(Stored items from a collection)
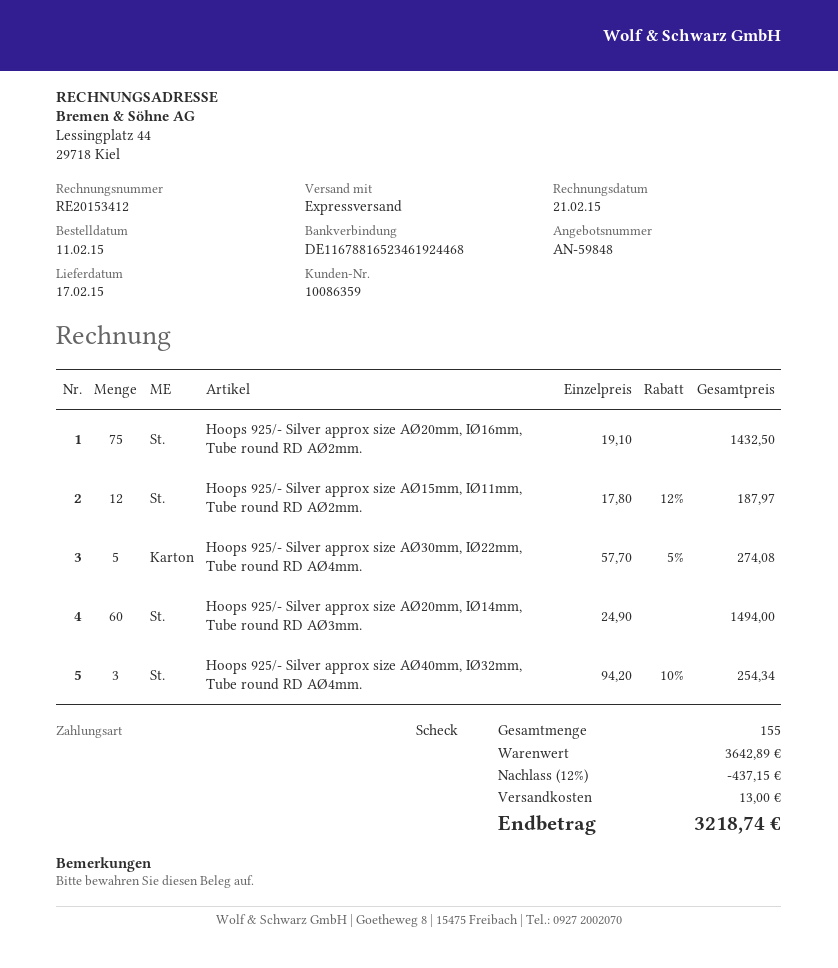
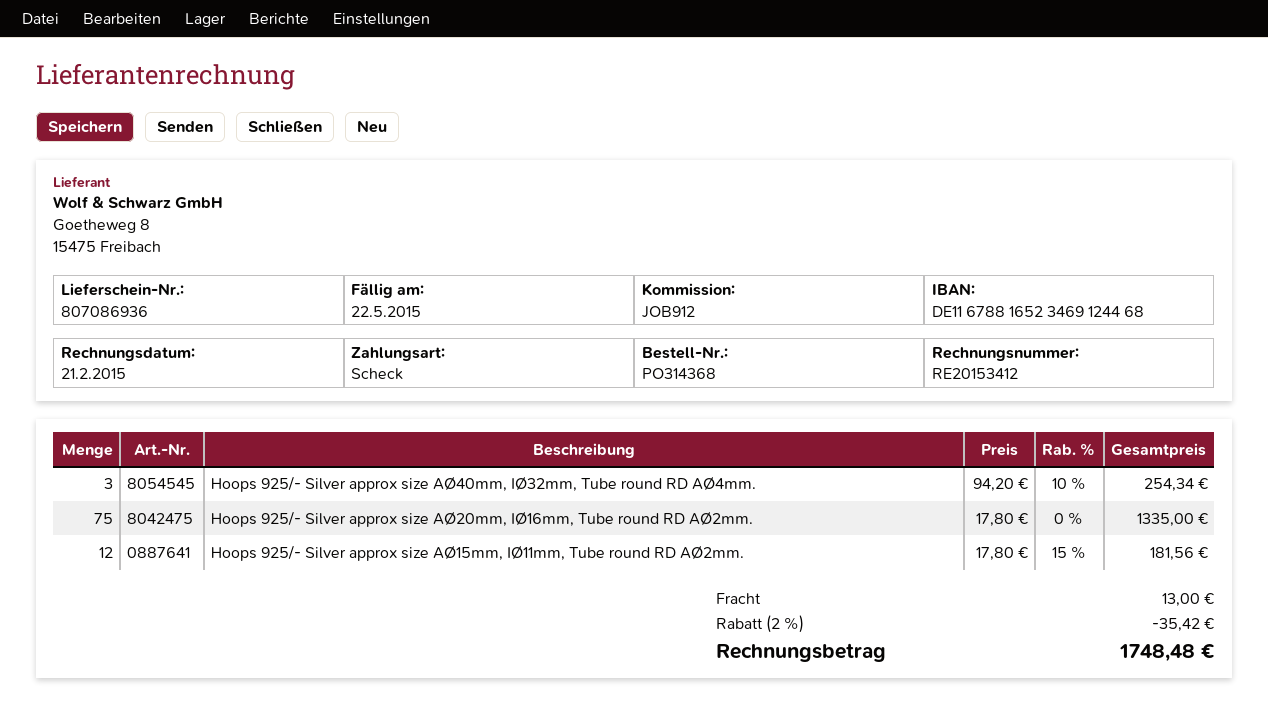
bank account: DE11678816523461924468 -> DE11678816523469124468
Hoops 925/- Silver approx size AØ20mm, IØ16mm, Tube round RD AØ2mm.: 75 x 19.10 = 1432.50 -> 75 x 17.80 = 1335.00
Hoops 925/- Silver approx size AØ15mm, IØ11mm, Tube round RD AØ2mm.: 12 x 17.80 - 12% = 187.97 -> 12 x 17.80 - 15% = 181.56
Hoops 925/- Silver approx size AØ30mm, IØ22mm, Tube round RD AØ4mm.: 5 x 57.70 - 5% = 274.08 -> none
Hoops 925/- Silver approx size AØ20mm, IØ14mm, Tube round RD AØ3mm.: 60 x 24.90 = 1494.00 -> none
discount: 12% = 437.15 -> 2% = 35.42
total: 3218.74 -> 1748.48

...

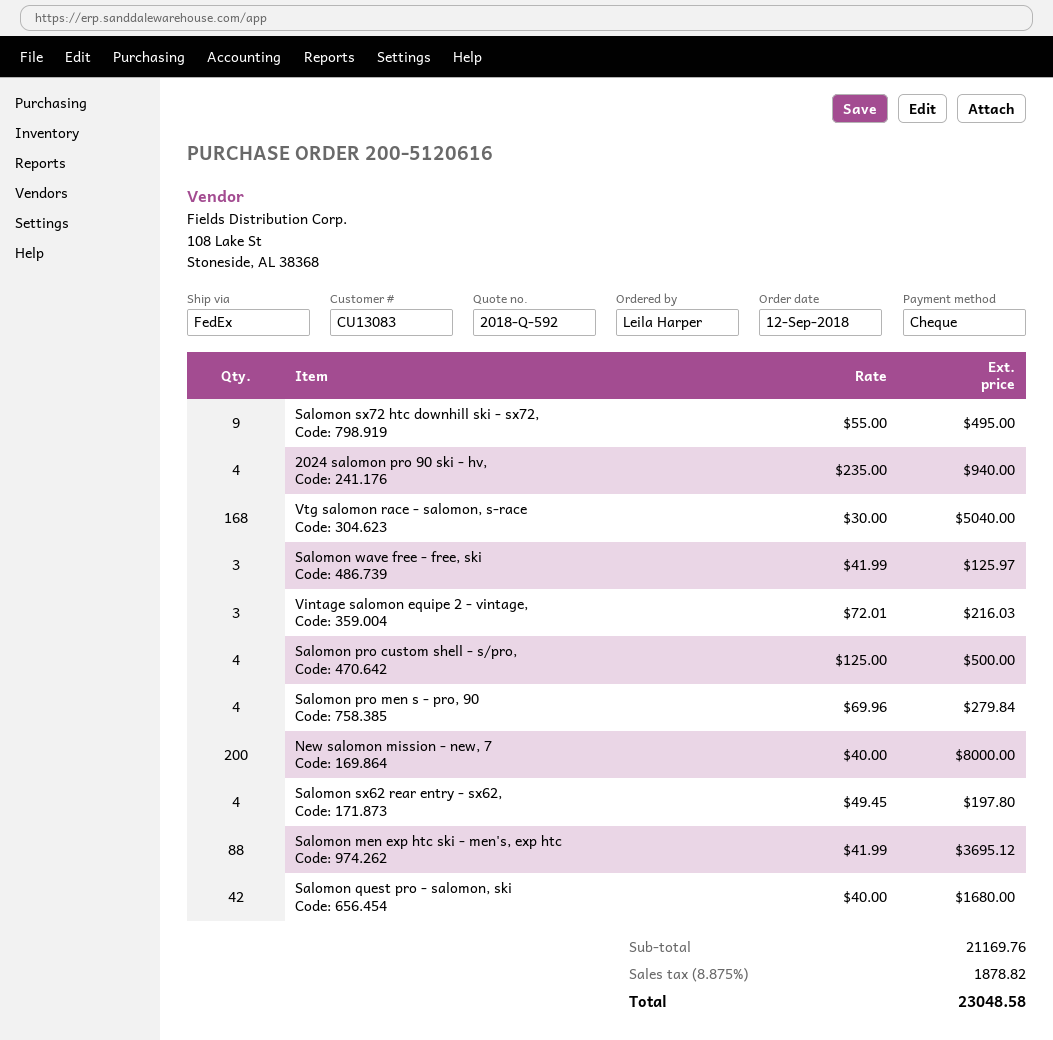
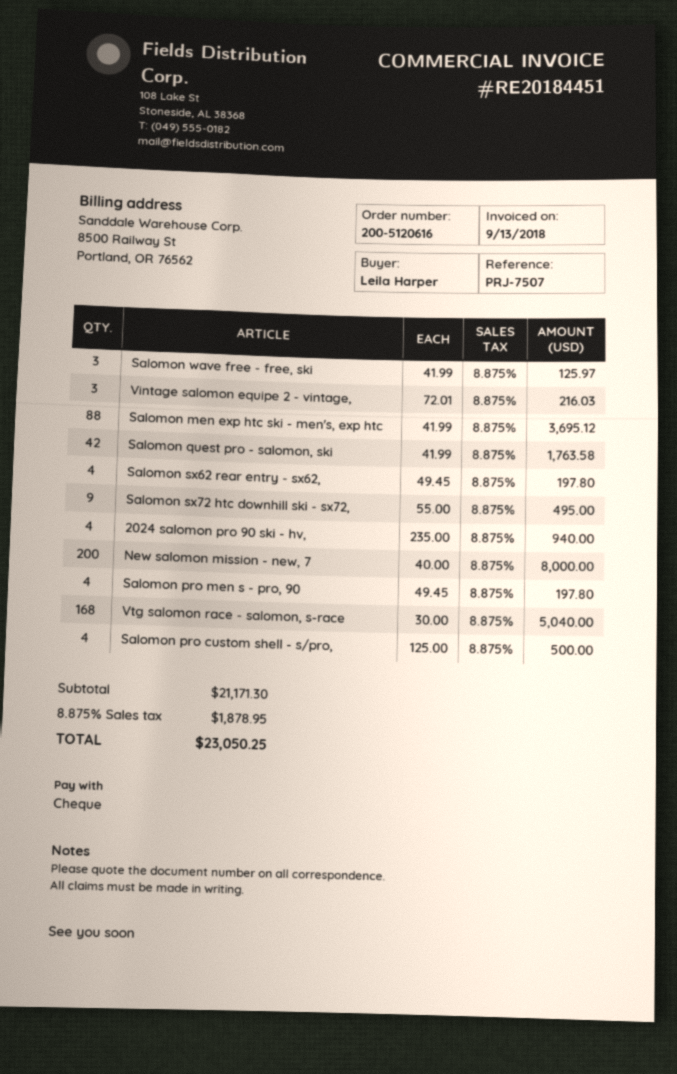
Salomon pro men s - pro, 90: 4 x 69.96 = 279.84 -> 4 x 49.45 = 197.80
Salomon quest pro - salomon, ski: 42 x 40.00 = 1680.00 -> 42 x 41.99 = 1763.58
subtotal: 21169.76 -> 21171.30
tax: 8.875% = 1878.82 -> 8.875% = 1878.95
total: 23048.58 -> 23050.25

- Problem
From the entries above, print the lines beginning at the one with "Hoops 925/- Silver approx size AØ15mm, IØ11mm, Tube" and stopping after the one with "total: 3218.74 -> 1748.48", exactly as written and with nothing else.

- Solution below
Hoops 925/- Silver approx size AØ15mm, IØ11mm, Tube round RD AØ2mm.: 12 x 17.80 - 12% = 187.97 -> 12 x 17.80 - 15% = 181.56
Hoops 925/- Silver approx size AØ30mm, IØ22mm, Tube round RD AØ4mm.: 5 x 57.70 - 5% = 274.08 -> none
Hoops 925/- Silver approx size AØ20mm, IØ14mm, Tube round RD AØ3mm.: 60 x 24.90 = 1494.00 -> none
discount: 12% = 437.15 -> 2% = 35.42
total: 3218.74 -> 1748.48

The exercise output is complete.